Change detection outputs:
————

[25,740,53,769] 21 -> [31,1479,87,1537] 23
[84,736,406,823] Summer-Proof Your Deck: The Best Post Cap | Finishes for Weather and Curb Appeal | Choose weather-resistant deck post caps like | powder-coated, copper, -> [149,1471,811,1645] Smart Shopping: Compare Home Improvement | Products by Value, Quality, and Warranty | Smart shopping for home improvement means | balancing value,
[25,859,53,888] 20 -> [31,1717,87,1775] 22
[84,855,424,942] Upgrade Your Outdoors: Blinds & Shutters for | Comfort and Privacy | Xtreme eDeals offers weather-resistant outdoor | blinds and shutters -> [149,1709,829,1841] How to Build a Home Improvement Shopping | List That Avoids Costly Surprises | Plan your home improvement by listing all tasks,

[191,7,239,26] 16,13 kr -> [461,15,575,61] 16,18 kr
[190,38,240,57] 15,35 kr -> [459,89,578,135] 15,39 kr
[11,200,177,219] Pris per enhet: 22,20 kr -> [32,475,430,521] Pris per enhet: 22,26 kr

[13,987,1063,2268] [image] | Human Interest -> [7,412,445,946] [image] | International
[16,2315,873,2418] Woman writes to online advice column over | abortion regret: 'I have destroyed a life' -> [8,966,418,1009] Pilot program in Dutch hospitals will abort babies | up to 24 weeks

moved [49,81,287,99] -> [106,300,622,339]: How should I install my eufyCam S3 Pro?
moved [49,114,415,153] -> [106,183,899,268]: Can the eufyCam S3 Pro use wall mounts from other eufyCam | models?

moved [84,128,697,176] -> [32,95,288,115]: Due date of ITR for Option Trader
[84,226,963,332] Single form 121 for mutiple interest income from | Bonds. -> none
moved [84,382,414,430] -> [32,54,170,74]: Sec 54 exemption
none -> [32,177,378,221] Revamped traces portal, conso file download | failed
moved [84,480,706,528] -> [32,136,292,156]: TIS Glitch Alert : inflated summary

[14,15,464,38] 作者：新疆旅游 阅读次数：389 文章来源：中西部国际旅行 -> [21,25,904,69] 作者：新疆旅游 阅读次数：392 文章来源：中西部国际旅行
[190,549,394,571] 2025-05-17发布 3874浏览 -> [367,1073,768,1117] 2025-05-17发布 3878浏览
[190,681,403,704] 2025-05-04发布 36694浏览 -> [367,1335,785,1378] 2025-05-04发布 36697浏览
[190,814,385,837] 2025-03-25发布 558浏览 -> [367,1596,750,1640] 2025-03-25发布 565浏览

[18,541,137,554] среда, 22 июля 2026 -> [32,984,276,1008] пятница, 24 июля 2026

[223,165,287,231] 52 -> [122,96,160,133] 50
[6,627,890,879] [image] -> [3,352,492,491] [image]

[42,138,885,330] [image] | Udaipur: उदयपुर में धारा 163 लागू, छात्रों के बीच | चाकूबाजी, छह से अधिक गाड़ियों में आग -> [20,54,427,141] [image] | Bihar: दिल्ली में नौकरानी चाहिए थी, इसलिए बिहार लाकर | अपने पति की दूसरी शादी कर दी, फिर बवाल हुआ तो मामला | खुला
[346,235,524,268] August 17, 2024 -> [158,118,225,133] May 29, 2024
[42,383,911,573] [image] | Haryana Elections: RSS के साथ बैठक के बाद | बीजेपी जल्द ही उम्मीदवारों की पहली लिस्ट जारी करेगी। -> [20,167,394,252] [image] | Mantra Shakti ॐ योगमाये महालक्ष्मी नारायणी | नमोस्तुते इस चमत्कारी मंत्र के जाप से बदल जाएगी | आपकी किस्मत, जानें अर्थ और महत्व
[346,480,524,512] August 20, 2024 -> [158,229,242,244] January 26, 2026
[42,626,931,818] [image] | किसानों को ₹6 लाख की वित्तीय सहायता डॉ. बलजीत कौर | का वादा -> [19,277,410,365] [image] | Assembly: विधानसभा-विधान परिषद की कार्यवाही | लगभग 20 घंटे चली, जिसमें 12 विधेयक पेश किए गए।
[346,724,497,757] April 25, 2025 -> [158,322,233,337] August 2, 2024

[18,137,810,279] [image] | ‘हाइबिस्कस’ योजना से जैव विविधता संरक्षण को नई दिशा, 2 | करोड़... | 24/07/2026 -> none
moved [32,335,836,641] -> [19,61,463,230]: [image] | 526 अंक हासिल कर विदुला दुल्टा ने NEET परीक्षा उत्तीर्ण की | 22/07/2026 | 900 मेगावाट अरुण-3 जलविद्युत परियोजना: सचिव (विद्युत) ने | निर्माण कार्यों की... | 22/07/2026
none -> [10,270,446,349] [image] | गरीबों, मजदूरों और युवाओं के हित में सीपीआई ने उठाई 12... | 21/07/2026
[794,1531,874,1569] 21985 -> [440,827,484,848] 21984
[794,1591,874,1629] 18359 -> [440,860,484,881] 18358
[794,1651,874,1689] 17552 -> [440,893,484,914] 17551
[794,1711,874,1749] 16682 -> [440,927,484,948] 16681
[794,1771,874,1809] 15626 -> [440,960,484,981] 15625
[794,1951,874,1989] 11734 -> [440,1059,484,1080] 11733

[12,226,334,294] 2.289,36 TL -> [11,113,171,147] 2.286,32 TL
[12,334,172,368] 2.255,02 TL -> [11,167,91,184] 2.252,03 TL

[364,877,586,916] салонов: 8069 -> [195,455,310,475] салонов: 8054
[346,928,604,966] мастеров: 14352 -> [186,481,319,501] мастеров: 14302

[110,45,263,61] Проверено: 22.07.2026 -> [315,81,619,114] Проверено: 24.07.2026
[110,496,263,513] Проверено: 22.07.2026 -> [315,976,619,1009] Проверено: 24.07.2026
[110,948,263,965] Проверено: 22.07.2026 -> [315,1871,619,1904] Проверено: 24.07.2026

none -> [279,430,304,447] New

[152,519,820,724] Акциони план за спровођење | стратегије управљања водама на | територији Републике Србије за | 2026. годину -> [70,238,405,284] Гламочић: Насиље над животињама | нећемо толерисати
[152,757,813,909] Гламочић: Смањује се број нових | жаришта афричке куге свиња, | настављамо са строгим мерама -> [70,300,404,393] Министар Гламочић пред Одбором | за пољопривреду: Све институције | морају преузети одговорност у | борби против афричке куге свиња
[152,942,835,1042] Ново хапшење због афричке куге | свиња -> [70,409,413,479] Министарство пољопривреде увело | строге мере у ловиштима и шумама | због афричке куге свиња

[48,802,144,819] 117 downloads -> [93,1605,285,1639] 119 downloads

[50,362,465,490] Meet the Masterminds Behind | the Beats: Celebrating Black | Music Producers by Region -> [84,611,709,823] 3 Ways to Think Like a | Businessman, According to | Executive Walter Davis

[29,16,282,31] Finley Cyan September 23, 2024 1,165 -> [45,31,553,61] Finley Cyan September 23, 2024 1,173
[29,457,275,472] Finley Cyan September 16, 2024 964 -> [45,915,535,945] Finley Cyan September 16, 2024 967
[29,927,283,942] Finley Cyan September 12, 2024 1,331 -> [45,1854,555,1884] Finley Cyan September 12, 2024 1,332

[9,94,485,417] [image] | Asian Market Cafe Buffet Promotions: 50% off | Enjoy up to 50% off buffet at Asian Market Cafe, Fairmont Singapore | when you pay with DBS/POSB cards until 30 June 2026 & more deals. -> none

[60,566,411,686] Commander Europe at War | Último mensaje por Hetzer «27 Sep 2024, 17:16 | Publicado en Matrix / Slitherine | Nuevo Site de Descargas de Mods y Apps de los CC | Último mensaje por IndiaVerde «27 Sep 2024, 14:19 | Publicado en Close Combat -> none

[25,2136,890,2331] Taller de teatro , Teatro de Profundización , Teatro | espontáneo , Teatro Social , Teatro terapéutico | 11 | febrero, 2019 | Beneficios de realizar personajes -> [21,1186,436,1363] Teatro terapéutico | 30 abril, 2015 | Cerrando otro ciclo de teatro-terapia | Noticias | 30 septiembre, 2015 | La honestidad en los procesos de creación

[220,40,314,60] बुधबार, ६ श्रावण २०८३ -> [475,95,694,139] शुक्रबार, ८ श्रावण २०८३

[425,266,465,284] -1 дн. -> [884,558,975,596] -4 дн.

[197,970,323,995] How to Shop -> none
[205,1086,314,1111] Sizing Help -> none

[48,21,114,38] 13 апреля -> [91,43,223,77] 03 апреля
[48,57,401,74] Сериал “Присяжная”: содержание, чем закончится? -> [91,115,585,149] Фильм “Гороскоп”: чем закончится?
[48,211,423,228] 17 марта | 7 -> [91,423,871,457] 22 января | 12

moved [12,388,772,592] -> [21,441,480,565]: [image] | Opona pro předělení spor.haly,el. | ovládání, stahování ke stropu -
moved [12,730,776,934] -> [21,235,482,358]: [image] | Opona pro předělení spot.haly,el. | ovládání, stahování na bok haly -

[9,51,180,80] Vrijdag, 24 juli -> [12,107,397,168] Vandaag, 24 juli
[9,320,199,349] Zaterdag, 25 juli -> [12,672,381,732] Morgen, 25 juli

————

▶ **Exercise brief**
The line with "[16,2315,873,2418] Woman writes" marks the end; reproduce exactly every line from the start of the entries up to it, that line included.

▶ **Solution to the problem**
[25,740,53,769] 21 -> [31,1479,87,1537] 23
[84,736,406,823] Summer-Proof Your Deck: The Best Post Cap | Finishes for Weather and Curb Appeal | Choose weather-resistant deck post caps like | powder-coated, copper, -> [149,1471,811,1645] Smart Shopping: Compare Home Improvement | Products by Value, Quality, and Warranty | Smart shopping for home improvement means | balancing value,
[25,859,53,888] 20 -> [31,1717,87,1775] 22
[84,855,424,942] Upgrade Your Outdoors: Blinds & Shutters for | Comfort and Privacy | Xtreme eDeals offers weather-resistant outdoor | blinds and shutters -> [149,1709,829,1841] How to Build a Home Improvement Shopping | List That Avoids Costly Surprises | Plan your home improvement by listing all tasks,

[191,7,239,26] 16,13 kr -> [461,15,575,61] 16,18 kr
[190,38,240,57] 15,35 kr -> [459,89,578,135] 15,39 kr
[11,200,177,219] Pris per enhet: 22,20 kr -> [32,475,430,521] Pris per enhet: 22,26 kr

[13,987,1063,2268] [image] | Human Interest -> [7,412,445,946] [image] | International
[16,2315,873,2418] Woman writes to online advice column over | abortion regret: 'I have destroyed a life' -> [8,966,418,1009] Pilot program in Dutch hospitals will abort babies | up to 24 weeks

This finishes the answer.